- Items from a data source:
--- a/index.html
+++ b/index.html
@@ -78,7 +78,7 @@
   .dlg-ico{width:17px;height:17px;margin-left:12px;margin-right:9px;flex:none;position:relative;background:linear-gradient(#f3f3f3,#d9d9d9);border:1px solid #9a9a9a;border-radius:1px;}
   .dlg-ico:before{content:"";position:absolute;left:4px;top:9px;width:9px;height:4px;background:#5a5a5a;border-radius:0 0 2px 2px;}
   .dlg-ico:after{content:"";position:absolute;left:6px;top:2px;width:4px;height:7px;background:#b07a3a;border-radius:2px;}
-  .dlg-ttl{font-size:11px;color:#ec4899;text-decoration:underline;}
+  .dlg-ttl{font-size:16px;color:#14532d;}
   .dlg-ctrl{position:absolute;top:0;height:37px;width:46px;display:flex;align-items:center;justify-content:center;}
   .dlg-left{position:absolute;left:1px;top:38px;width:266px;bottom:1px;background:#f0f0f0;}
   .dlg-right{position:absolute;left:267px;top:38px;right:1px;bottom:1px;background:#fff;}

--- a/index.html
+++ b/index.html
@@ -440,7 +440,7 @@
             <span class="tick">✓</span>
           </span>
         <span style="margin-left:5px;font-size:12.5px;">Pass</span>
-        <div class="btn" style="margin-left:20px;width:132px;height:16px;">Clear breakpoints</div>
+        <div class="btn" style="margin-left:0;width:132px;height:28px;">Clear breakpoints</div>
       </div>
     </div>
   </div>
--
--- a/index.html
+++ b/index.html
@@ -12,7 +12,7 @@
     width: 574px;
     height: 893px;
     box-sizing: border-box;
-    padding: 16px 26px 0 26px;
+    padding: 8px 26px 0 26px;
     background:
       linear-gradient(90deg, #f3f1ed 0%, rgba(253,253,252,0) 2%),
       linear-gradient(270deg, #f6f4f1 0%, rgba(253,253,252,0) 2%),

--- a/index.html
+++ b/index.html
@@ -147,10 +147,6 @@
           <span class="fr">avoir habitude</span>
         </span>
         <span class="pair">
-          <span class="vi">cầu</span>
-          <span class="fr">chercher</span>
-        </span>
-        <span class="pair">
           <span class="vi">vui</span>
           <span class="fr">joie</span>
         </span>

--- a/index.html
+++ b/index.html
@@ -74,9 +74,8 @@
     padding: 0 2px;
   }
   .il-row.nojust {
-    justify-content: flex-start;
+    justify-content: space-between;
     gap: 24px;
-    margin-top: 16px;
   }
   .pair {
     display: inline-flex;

- Assigned task:
Show the lines above that include "font".

- Task output:
-  .dlg-ttl{font-size:11px;color:#ec4899;text-decoration:underline;}
+  .dlg-ttl{font-size:16px;color:#14532d;}
         <span style="margin-left:5px;font-size:12.5px;">Pass</span>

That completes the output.